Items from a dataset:
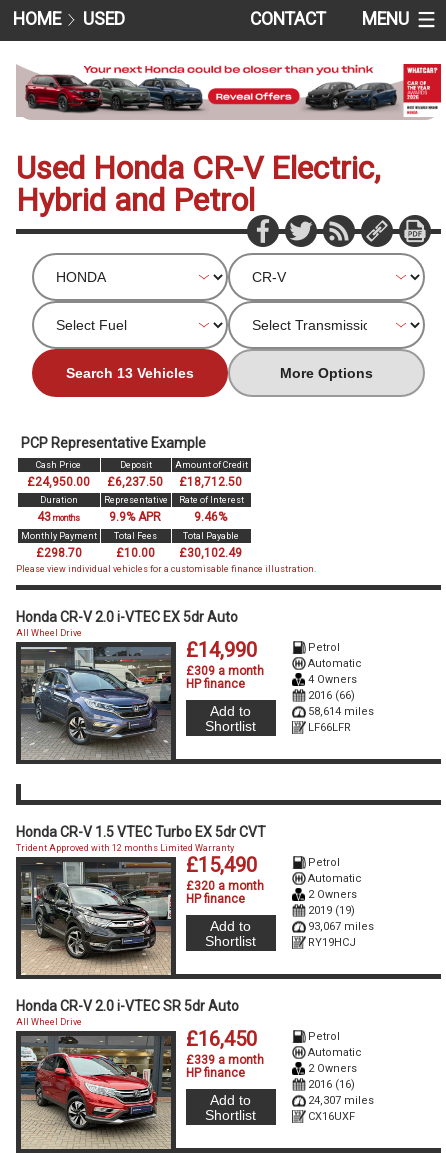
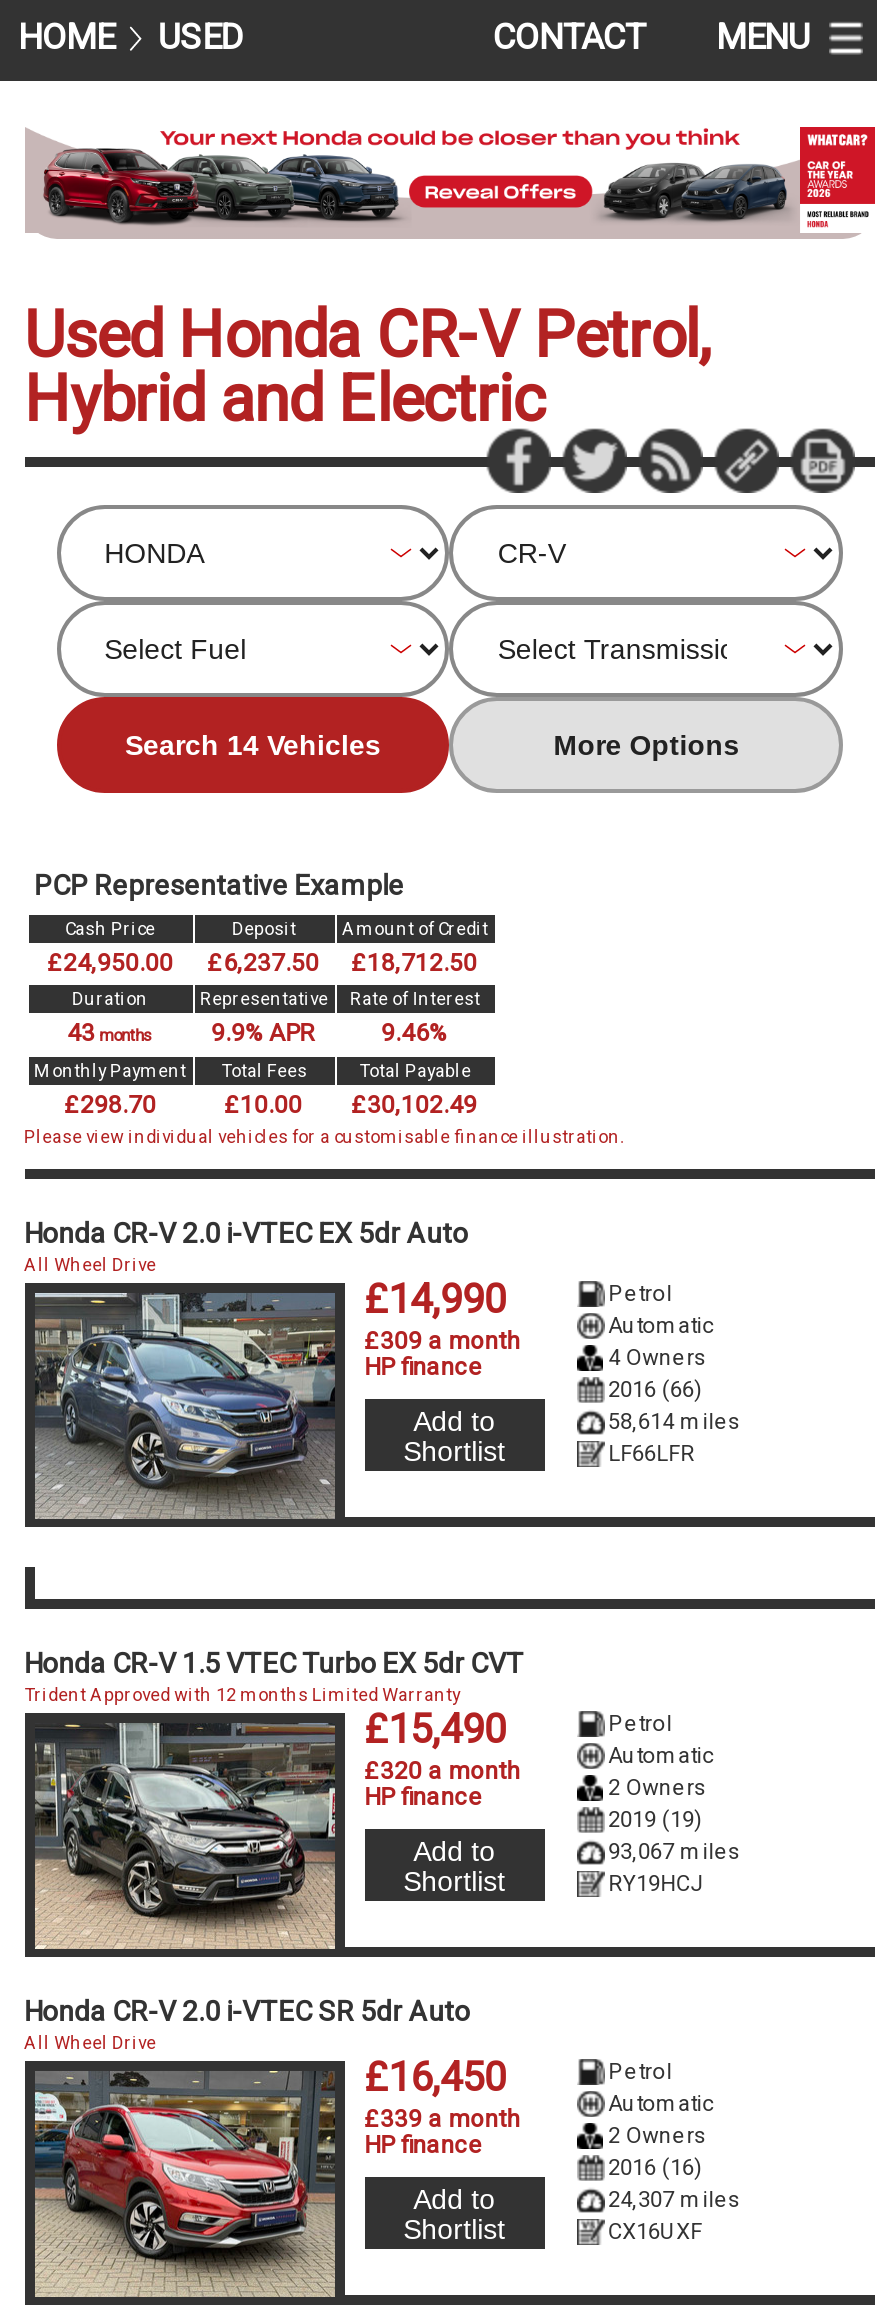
[16,149,380,187] Used Honda CR-V Electric, -> [24,297,710,373] Used Honda CR-V Petrol,
[16,181,255,219] Hybrid and Petrol -> [24,361,544,437] Hybrid and Electric
[66,365,194,381] Search 13 Vehicles -> [125,729,381,761] Search 14 Vehicles

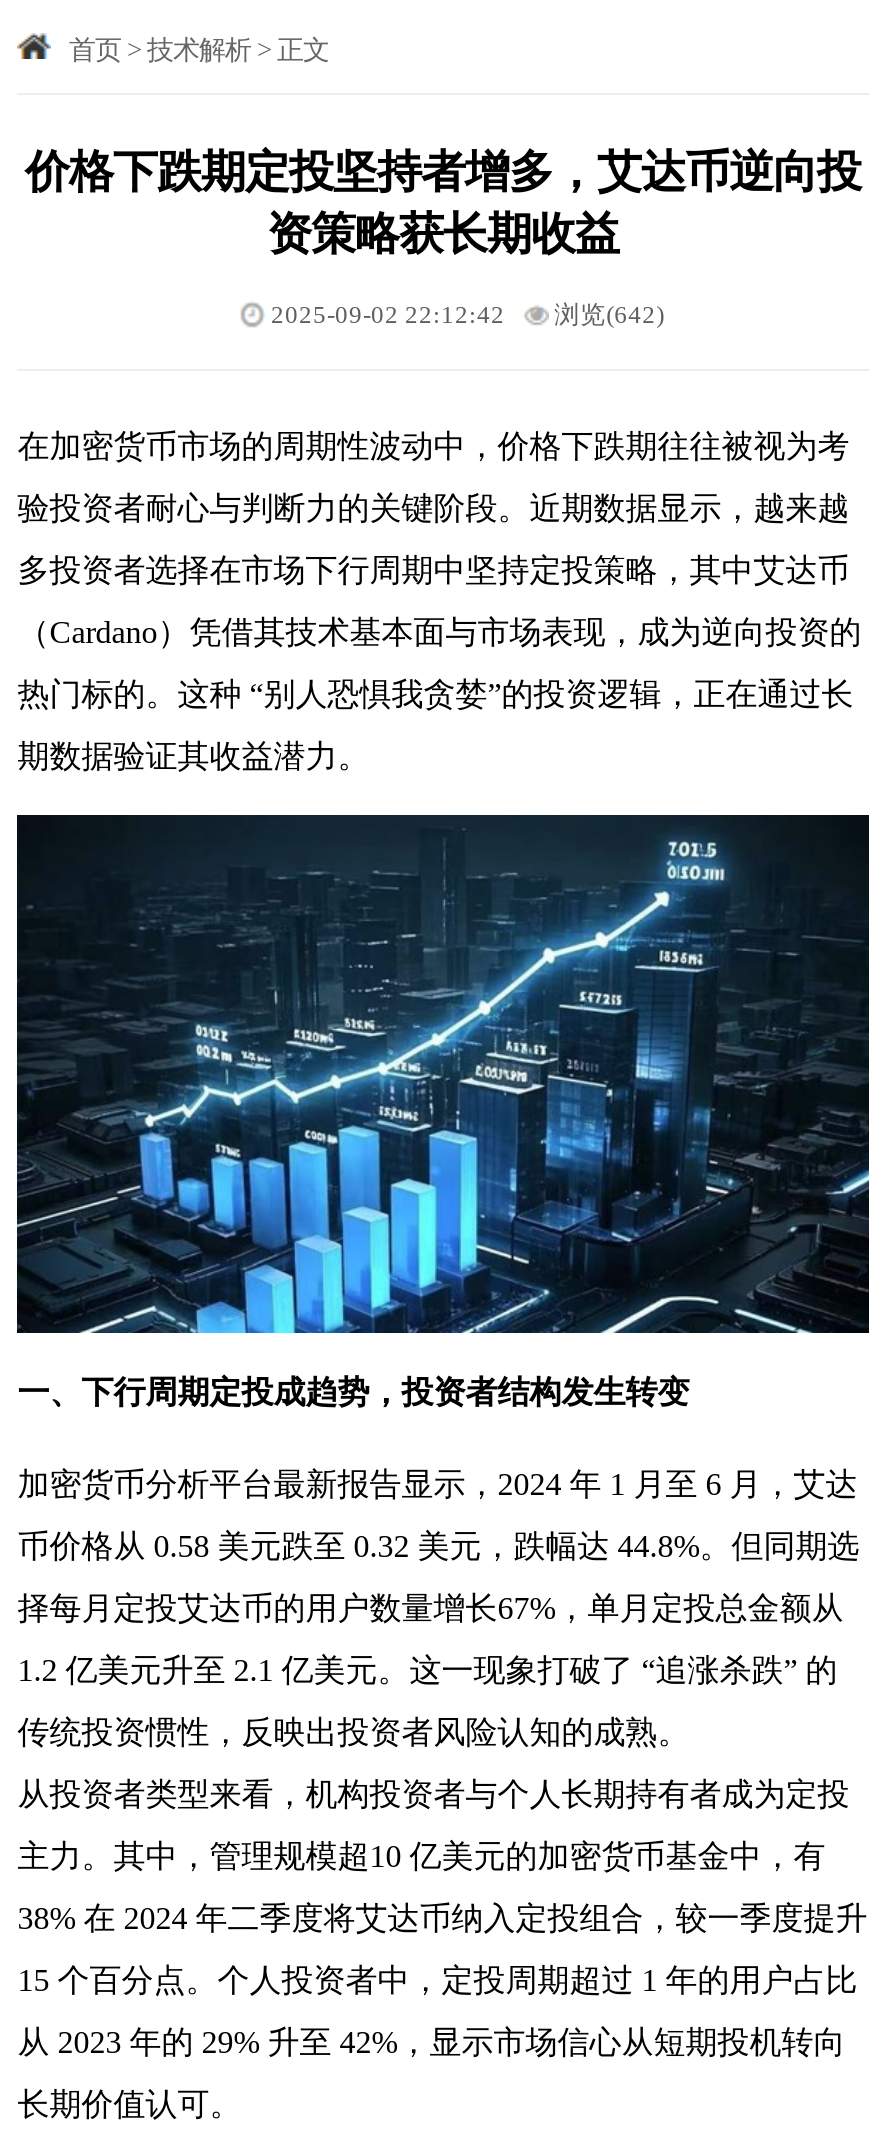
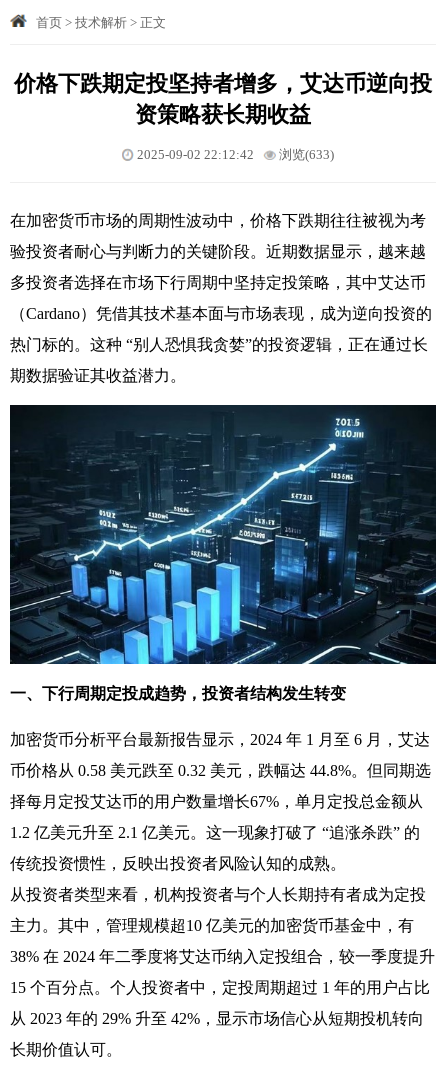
[271,301,664,329] 2025-09-02 22:12:42 浏览(642) -> [137,148,334,162] 2025-09-02 22:12:42 浏览(633)

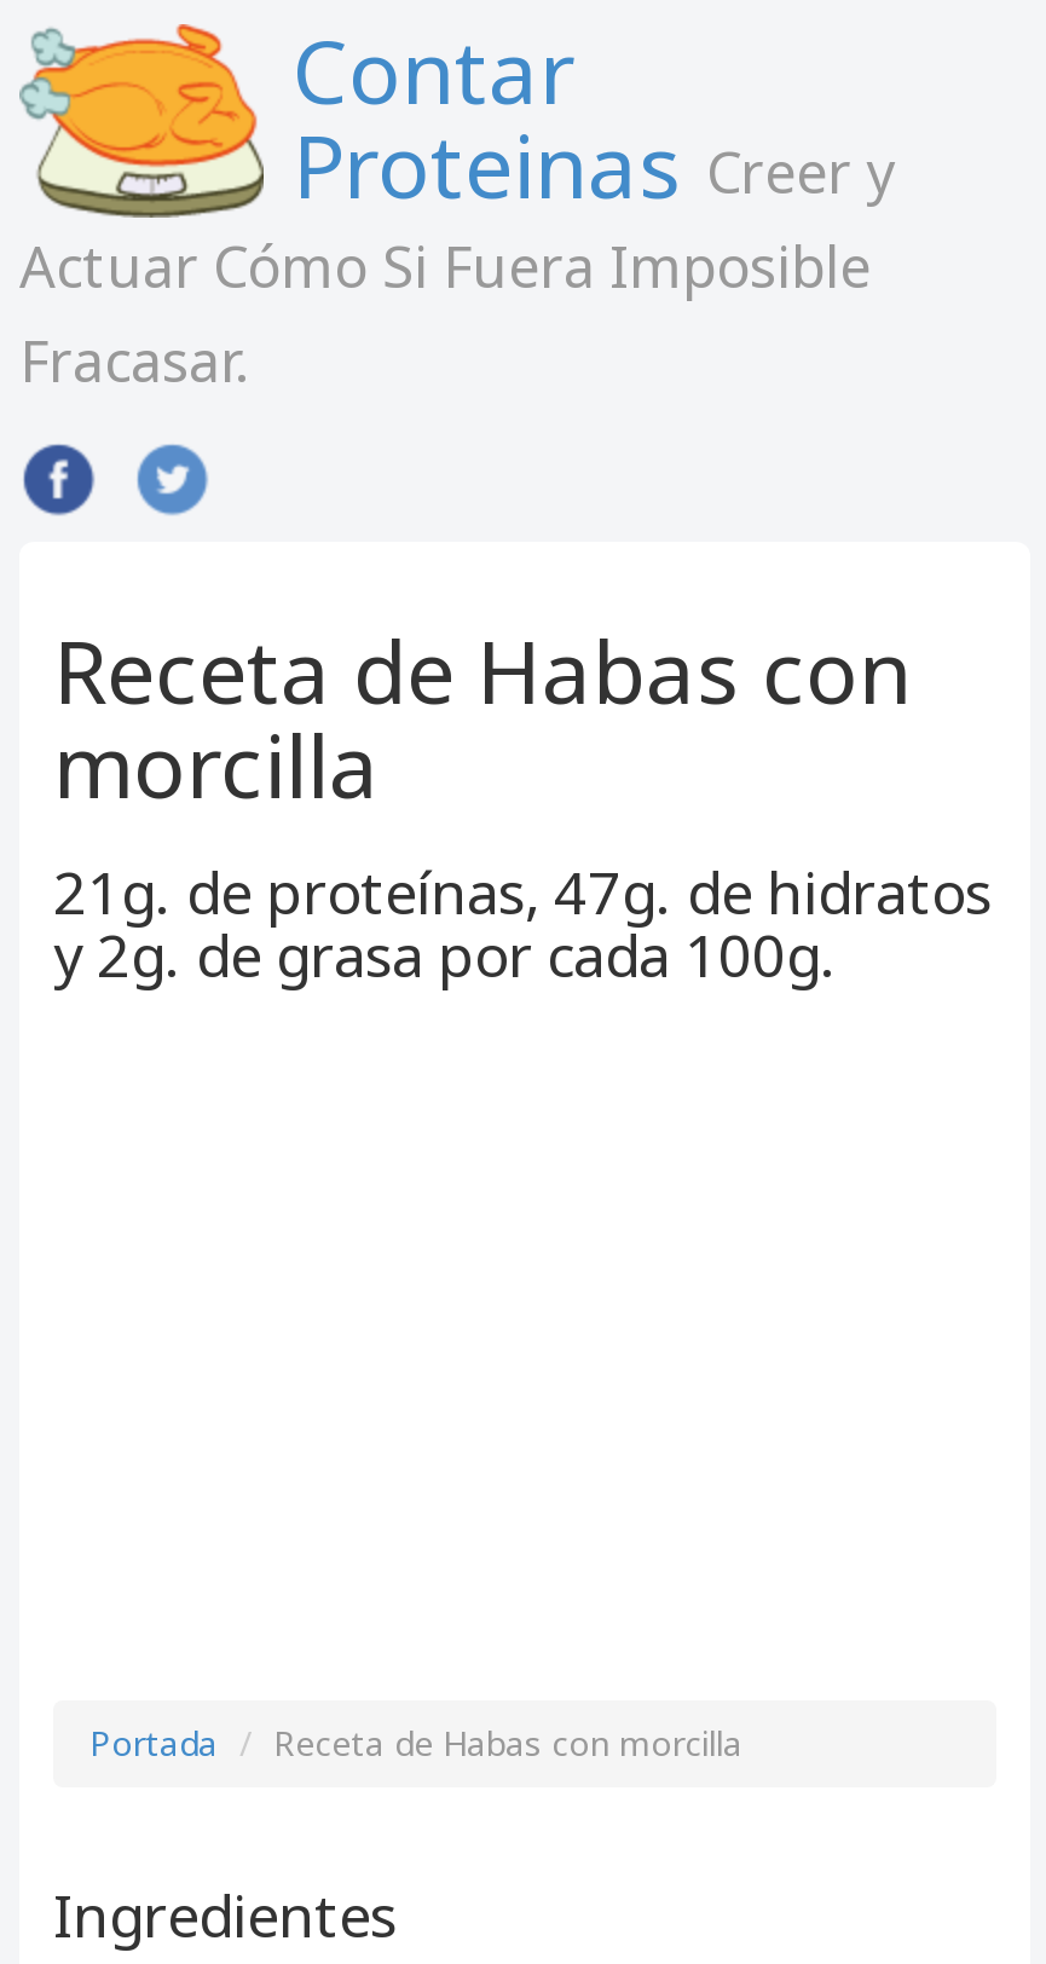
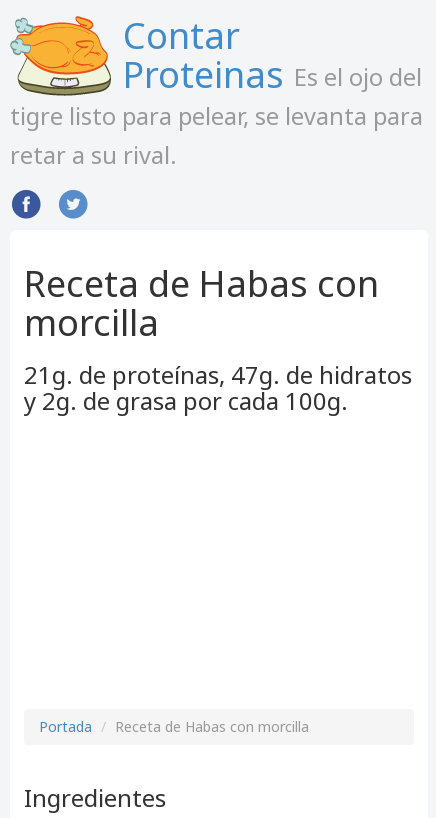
[19,106,895,399] Proteinas Creer y | Actuar Cómo Si Fuera Imposible | Fracasar. -> [10,50,423,171] Proteinas Es el ojo del | tigre listo para pelear, se levanta para | retar a su rival.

» YOUR INSTRUCTIONS:
Your answer must be a copy of every line in the data above that holds the string "Petrol".

» EXERCISE RESULT:
[16,149,380,187] Used Honda CR-V Electric, -> [24,297,710,373] Used Honda CR-V Petrol,
[16,181,255,219] Hybrid and Petrol -> [24,361,544,437] Hybrid and Electric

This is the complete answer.